Sie warf einen Blick auf die Kamera in der Bar und war sich nicht ganz sicher, ob sie sehen wollte, was zuvor passiert war. Der Barkeeper war noch am Leben und bei Bewusstsein, was immerhin ein Anfang war. Er hatte es geschafft, auf die Beine zu kommen und verzog das Gesicht, während er sich ein Steak an den Kopf hielt, um die Schwellung zu lindern. Amanda ignorierte seine passiven Beleidigungen, als sie sich ihre Rüstung anlegte. In der französischen Basis gab es Regeln, die es untersagten, in einer kompletten Kampfrüstung herumzulaufen, weshalb sie nur die Powerarme und die Schulterstützen anbrachte. Nichts in den Regeln verbot es ihr, Teile davon zu tragen. Es hat wirklich Spaß gemacht, die Regeln ungestraft zu umgehen.
Anja schüttelte den Kopf und fragte sich, ob ein Kaffee helfen würde. Dies war einfach eine weitere Mission, bei der sie Unterstützung leisten musste. Das Leben in Freiheit hatte seine Nachteile, beschloss sie, als sie die Sicherheitskanäle der französischen Basis abrief, um Amanda zu unterstützen.
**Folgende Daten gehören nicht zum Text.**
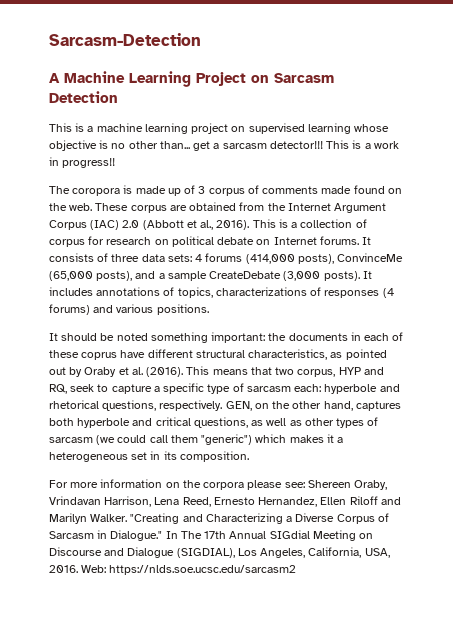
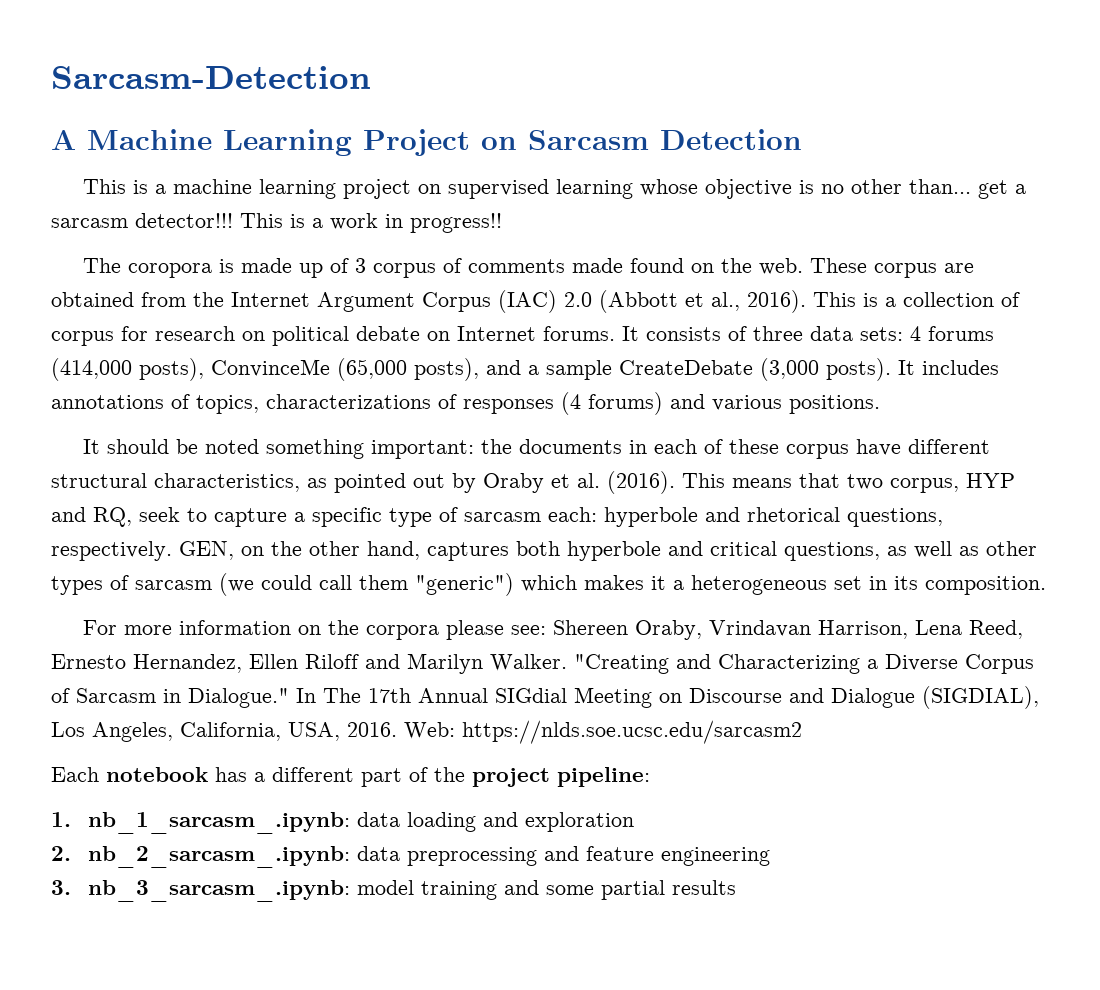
[81,352,118,360] coprus -> [785,444,849,459] corpus
(297, 570) none -> [51,767,650,787] [51,812,635,834] [51,846,771,868] [51,880,737,902] // Each notebook has a different part of the project pipeline: // 1. nb_1_sarcasm_.ipynb: data loading and exploration // 2. nb_2_sarcasm_.ipynb: data preprocessing and feature engineering // 3. nb_3_sarcasm_.ipynb: model training and some partial results

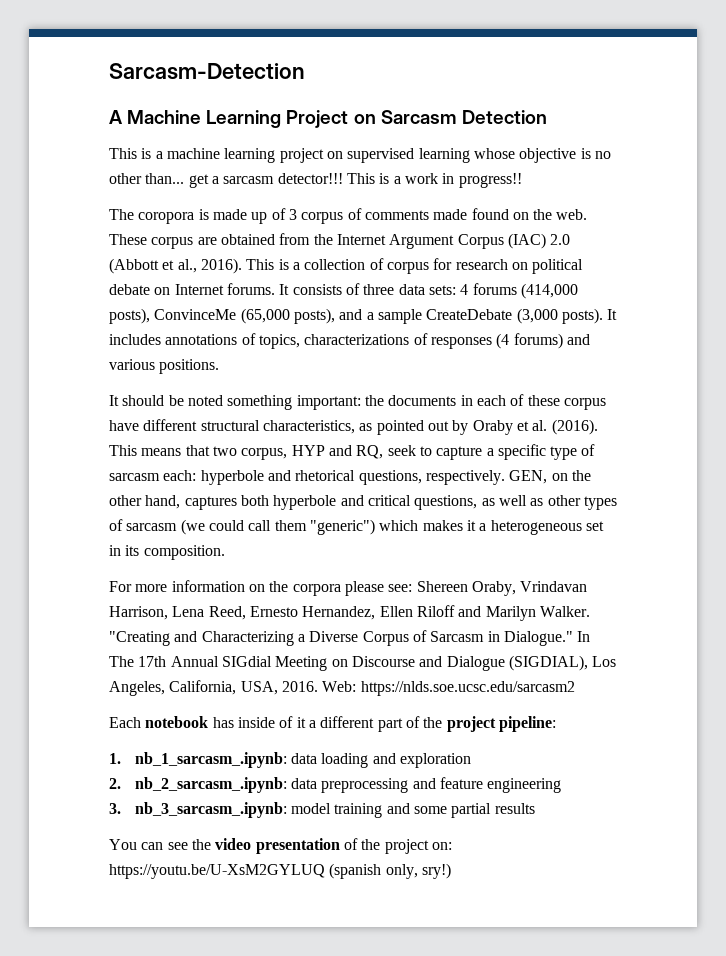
(247, 774) none -> [237,716,306,728] inside of it
(737, 887) none -> [109,838,452,854] [109,863,451,879] // You can see the video presentation of the project on: https://youtu.be/U-XsM2GYLUQ (spanish only, sry!)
Connie würde auch ihren Teil dazu beitragen und es war ja nicht so, als hätten die beiden etwas Besseres zu tun.
»Du hast doch gehört, was sie gesagt hat, oder Connie?«, fragte sie.
»Das habe ich, ja«, antwortete die KI. »Und du kannst Miss Gutierrez sagen, dass das gut ankommt und in gleicher Weise erwidert wird.«
Sie konnte sich ein kleines Grinsen nicht verkneifen.